If the Trump Administration does maintain U.S. engagements with Asia, it is possible that the Quadrilateral Defense Initiative (QDI) could see a revival, bringing together the United States, Japan, Australia and India once again, albeit with rehashed intents, capabilities and promises. India evinced this desire by accepting Japan as a permanent member in the Malabar naval exercises — the largest bilateral military exercises between the United States and India. While Japan, in a revisionist move, passed legislation in its lower house in 2015 shedding more than half a decade of military conservatism, India has shown unprecedented willingness under Modi to internationalize the South China Sea issue. India proposed, although unsuccessfully, to Singapore last month that the two countries make specific mention in a joint statement of the Hague-based international tribunal order in July this year dismissing China's “historical” rights over almost all of the South China Sea. More recently, India made sure that the South China Sea received an irking mention in the India-Japan joint statement when Modi visited Japan earlier this month. India and Japan asserted that the South China Sea dispute should be resolved under the auspices of United Nations Convention on the Law of the Sea (UNCLOS).

Closer to home, India has moved to engage countries like Vietnam, Myanmar and Bangladesh through credit lines and infrastructure projects, and in turn has sought a tacit mandate to expand its regional security role. Japan too, has allocated $700 billion over five years to finance infrastructure projects across the world under the Expanded Partnership for Quality Infrastructure (EPQI) initiative. India’s Convergences with Japan in the maritime domain will inevitably crisscross with China’s Maritime Silk Road initiative and present an opportunity to counter China’s gradual expansion beyond its traditional nine-dotted line, well into the Indian Ocean. The India-Japan joint statement also mentioned the interests of the two countries to jointly develop the Chabahar port in Iran; a signal that an India-Japan counter OBOR strategy might well be under consideration.
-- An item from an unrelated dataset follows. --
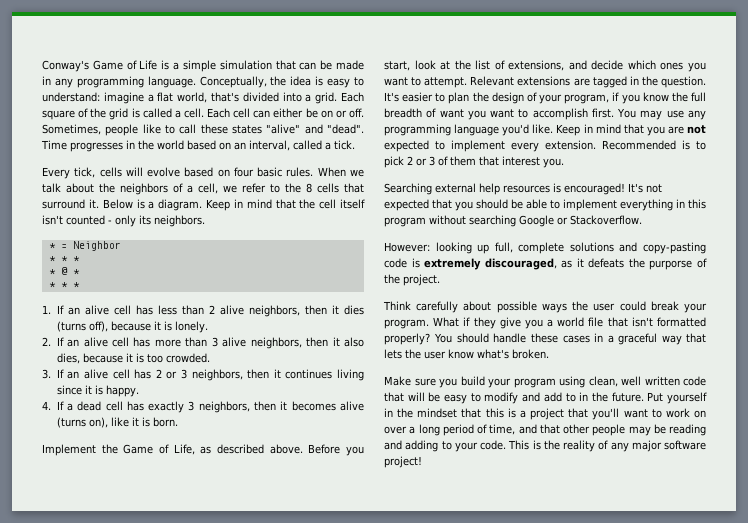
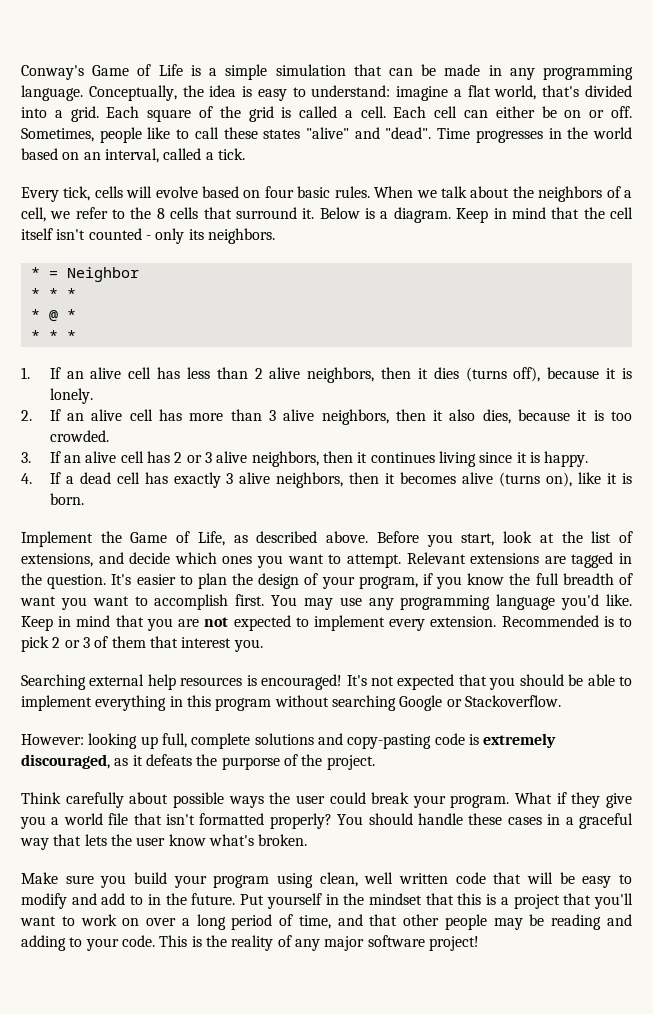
(187, 374) none -> [216,451,248,463] alive
(195, 406) none -> [239,472,271,484] alive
This is particularly true given that the two countries are expanding their domain of cooperation up to the African continent.

By virtue of the distance between the two Asian countries, cooperation between India and Japan finds iteration primarily in the maritime domain. The two countries have legitimate interests in cooperating to maintain stability and security. This requires constant cooperation through exercises and interactions between Indian and Japanese security forces. The two countries cooperate with each other through regular interactions and exchanges between the Indian Navy and the Japanese Maritime Self Defense Force and their respective coast guards, and through annual joint military exercises such as the Malabar naval exercises. This trend is set to increase if the pending deal on the US-2i ShinMaywa amphibious search-and-rescue aircraft materializes.

Overall, prospects for a stronger India-Japan alliance have been advanced by Modi’s visit to Japan.

Vivek Mishra is an Assistant Professor of International Relations at Netaji Institute for Asian Studies, Kolkata, India.